In den Randbezirken des Sonnensystems

Gonggong, Quaoar, Orcus, Salacia, Gǃkúnǁ’hòmdímà, Leleākūhonua: Die Namen dieser Welten haben Sie vermutlich noch nicht gehört (vielleicht bis auf Quaoar). Und doch handelt es sich um Himmelskörper, die wahrscheinlich oder sicher die Definition eines Zwergplaneten erfüllen und damit bis zur Aberkennung des Planeten-Status für Pluto genau genommen denselben Anspruch auf die Bezeichnung „Planet“ gehabt hätten. Dass man sie nicht in den Karten des Nachthimmels für Hobbyastronomen findet, liegt daran, dass sie die Sonne ganz weit draußen umkreisen, wo es fast ein Wunder ist, dass man die ab etwa 600 Kilometer durchmessenden Objekte überhaupt gefunden hat.

Aber warum kreisen so viele von ihnen auf Orbits, die so exzentrisch sind und schräg zur Ekliptik stehen, sodass man diesen Himmelskörpern schon die Bezeichnung „Detached Objects“ gegeben hat? Damit befasst sich eine Studie der University of Colorado, die im Astrophysical Journal veröffentlicht wurde.

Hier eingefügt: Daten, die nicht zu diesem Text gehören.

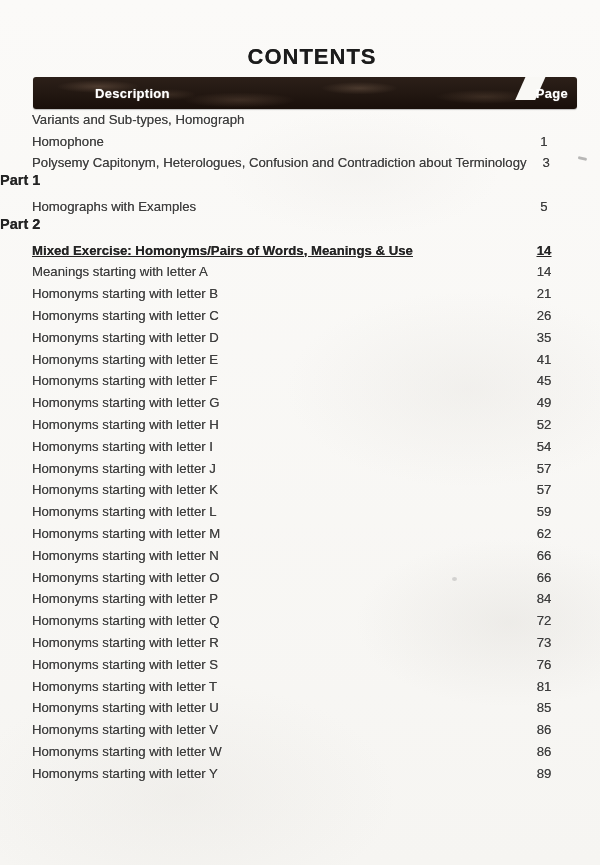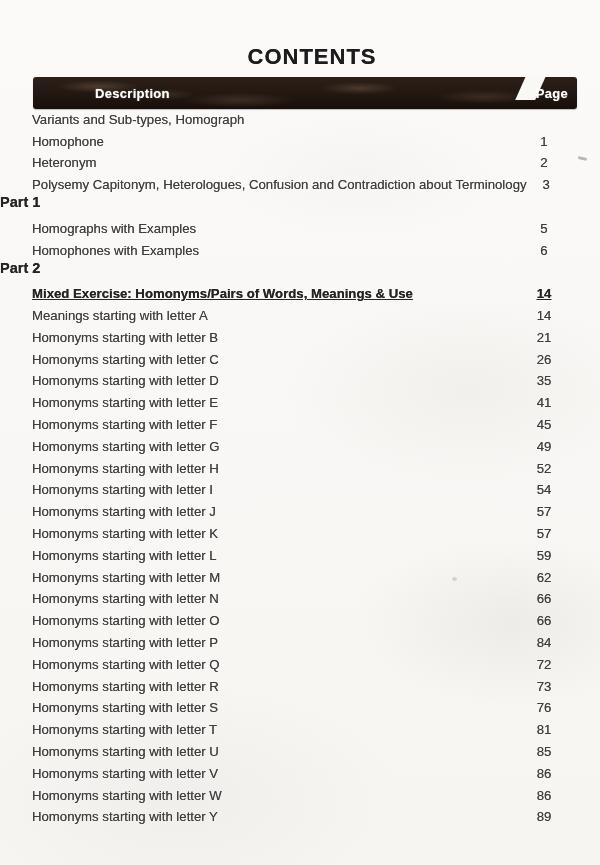--- a/index.html
+++ b/index.html
@@ -170,10 +170,6 @@
     <span class="pg">1</span>
   </div>
       <div class="toc-row">
-    <span class="label">Heteronym</span>
-    <span class="pg">2</span>
-  </div>
-      <div class="toc-row">
     <span class="label">Polysemy Capitonym, Heterologues, Confusion and Contradiction about Terminology</span>
     <span class="pg">3</span>
   </div>

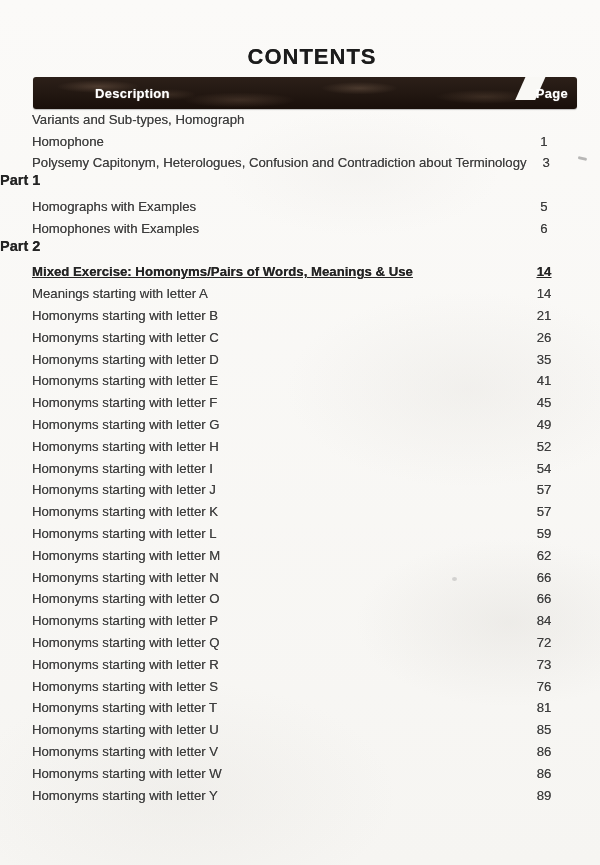--- a/index.html
+++ b/index.html
@@ -180,10 +180,6 @@
     <span class="label">Homographs with Examples</span>
     <span class="pg">5</span>
   </div>
-      <div class="toc-row">
-    <span class="label">Homophones with Examples</span>
-    <span class="pg">6</span>
-  </div>
       <div class="toc-section">
     <span>Part 2</span>
   </div>

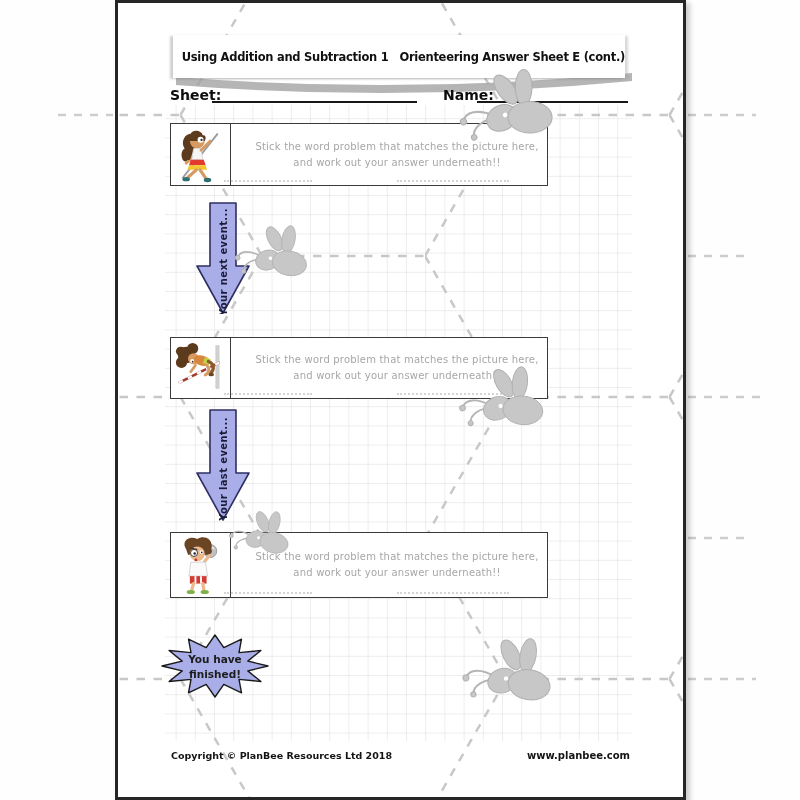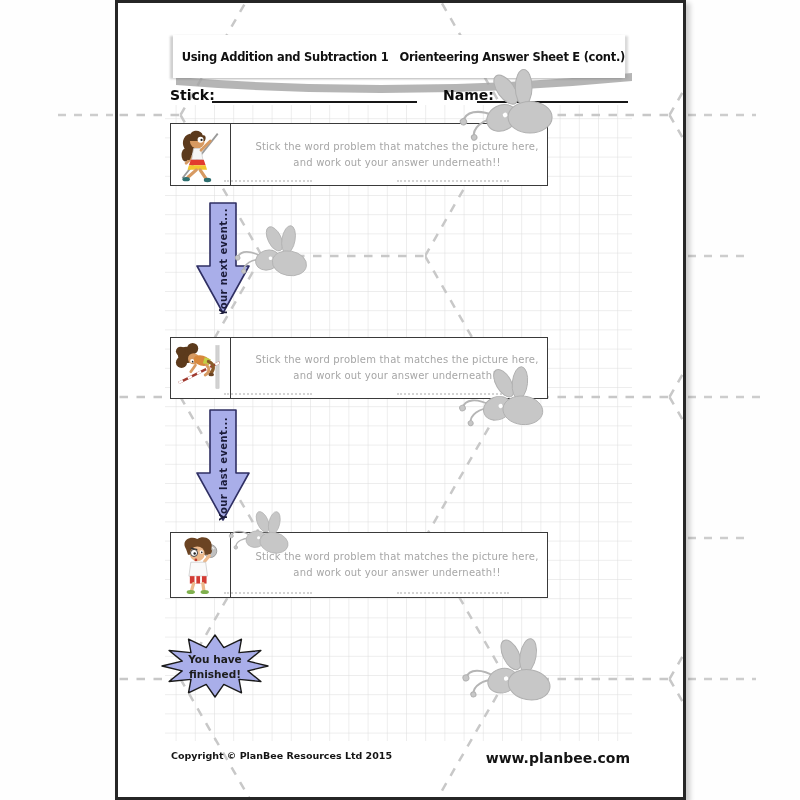--- a/index.html
+++ b/index.html
@@ -108,7 +108,7 @@
         <span class="t t-right">Orienteering Answer Sheet E (cont.)</span>
       </div>
 
-      <span class="field-label" style="left:52px;top:84px;">Stick:</span>
+      <span class="field-label" style="left:52px;top:84px;">Sheet:</span>
       <div class="field-line" style="left:94px;top:98px;width:205px;"></div>
       <span class="field-label" style="left:325px;top:84px;">Name:</span>
       <div class="field-line" style="left:359px;top:98px;width:151px;"></div>

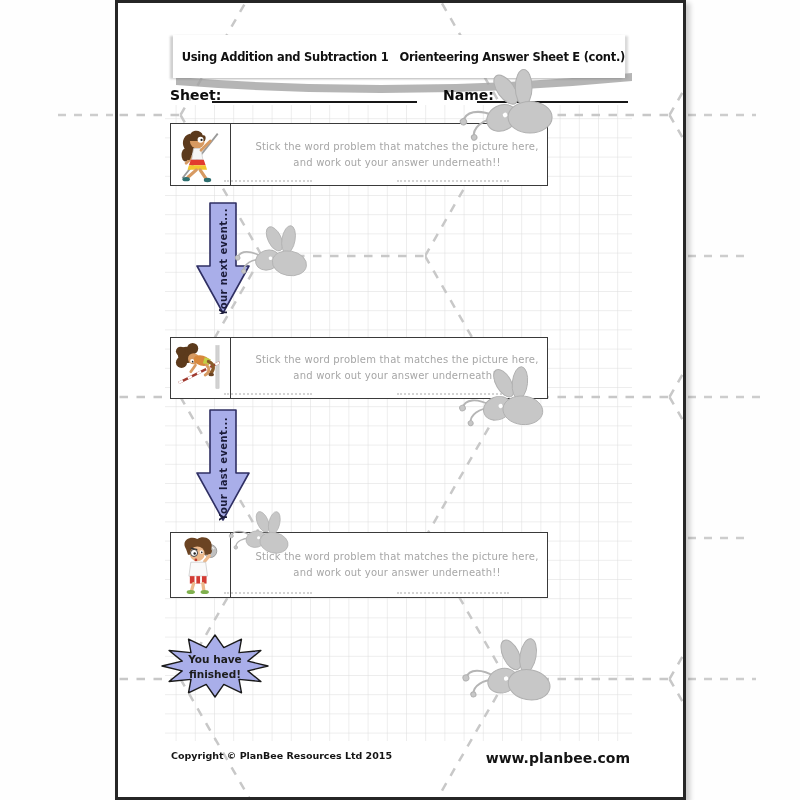--- a/index.html
+++ b/index.html
@@ -221,7 +221,7 @@
         <text x="57" y="46" text-anchor="middle" font-size="10.5" font-weight="600" fill="#1c1c1c">finished!</text>
       </svg>
 
-      <span class="footer-left">Copyright © PlanBee Resources Ltd 2015</span>
+      <span class="footer-left">Copyright © PlanBee Resources Ltd 2018</span>
       <span class="footer-right">www.planbee.com</span>
 
     </div>

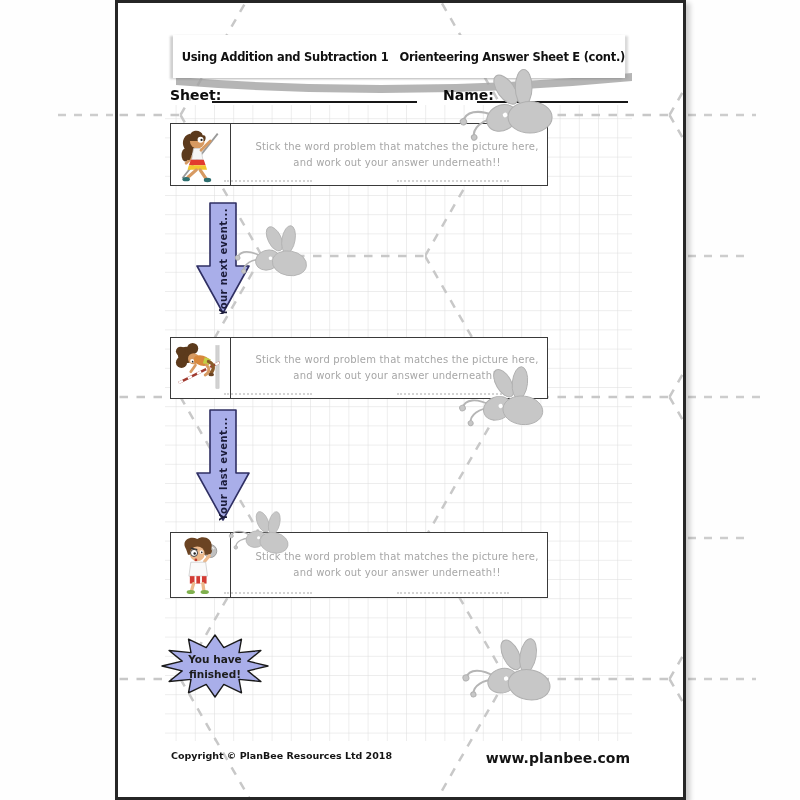--- a/index.html
+++ b/index.html
@@ -55,7 +55,7 @@
   svg text{font-family:"DejaVu Sans", sans-serif;}
   
   .footer-left{position:absolute;left:53px;top:747px;font-size:9.5px;font-weight:bold;color:#141414;z-index:4;}
-  .footer-right{position:absolute;right:53px;top:747px;font-size:14px;font-weight:bold;color:#141414;z-index:4;}
+  .footer-right{position:absolute;right:53px;top:747px;font-size:10px;font-weight:bold;color:#141414;z-index:4;}
   
   .bee-layer{position:absolute;left:0;top:0;z-index:9;pointer-events:none;}
 </style>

Einige Forscher, darunter „Pluto-Killer“ Mike Brown, glauben, dass ein bisher unbekanntes, großes Objekt dafür verantwortlich ist, der „Planet 9“. Seit Jahren wird denn auch danach gesucht, doch bisher ohne Erfolg.

Die Forscher der University of Colorado kommen zu einem anderen Ergebnis: Die Objekte haben sich durch ihre Gravitation gegenseitig so aus dem Gleichgewicht gebracht, dass sie in die hintersten Winkel des Sonnensystems geschleudert wurden. Die Forscher simulierten dazu das frühe Sonnensystem, in dem die Zwergplaneten noch reguläre Bahnen hatten, und bezogen dabei auch die Kräfte der Gasriesen mit ein. Für eime Weile lief alles rund, doch dann bewegten sich die Zwergplaneten auf so exzentrische Bahnen, wie man es heute beobachtet. Das Faszinierendste daran: Der Einfluss der Gasriesen wurde gar nicht benötigt. Der Prozess lief auch dann ab, wenn die Forscher Jupiter & Co. einfach wegließen.

Heißt das, es gibt auf keinen Fall einen neunten Planeten da draußen? Nein, denn die Simulation hat einen Haken: Damit alles so funktioniert, müssen in den Außenbezirken jede Menge von Zwergplaneten existiert haben und immer noch existieren. Etwa die 20-fache Masse der Erde sollte sich insgesamt dort draußen finden lassen. Eine Menge Gestein und Eis also – für einen zweiten Mars oder einen zweiten Merkur wäre da schon noch Platz. Oder für Amphitrite, wie ich es in meinem neuen Buch annehme.

Bahnen der „Detached Objects“ um die Sonne (Objekte nicht maßstabgerecht, Grafik: Steven Burrows/JILA)

2 Responses to “ In den Randbezirken des Sonnensystems ”

  1. Werner Schmidt

    Amphitrite gibt es also doch! Muss nur noch bestätigt werden.

  2. Geile Gegend dort draußen. Und bestens geeignet, sich zu verstecken!! Bin gespannt.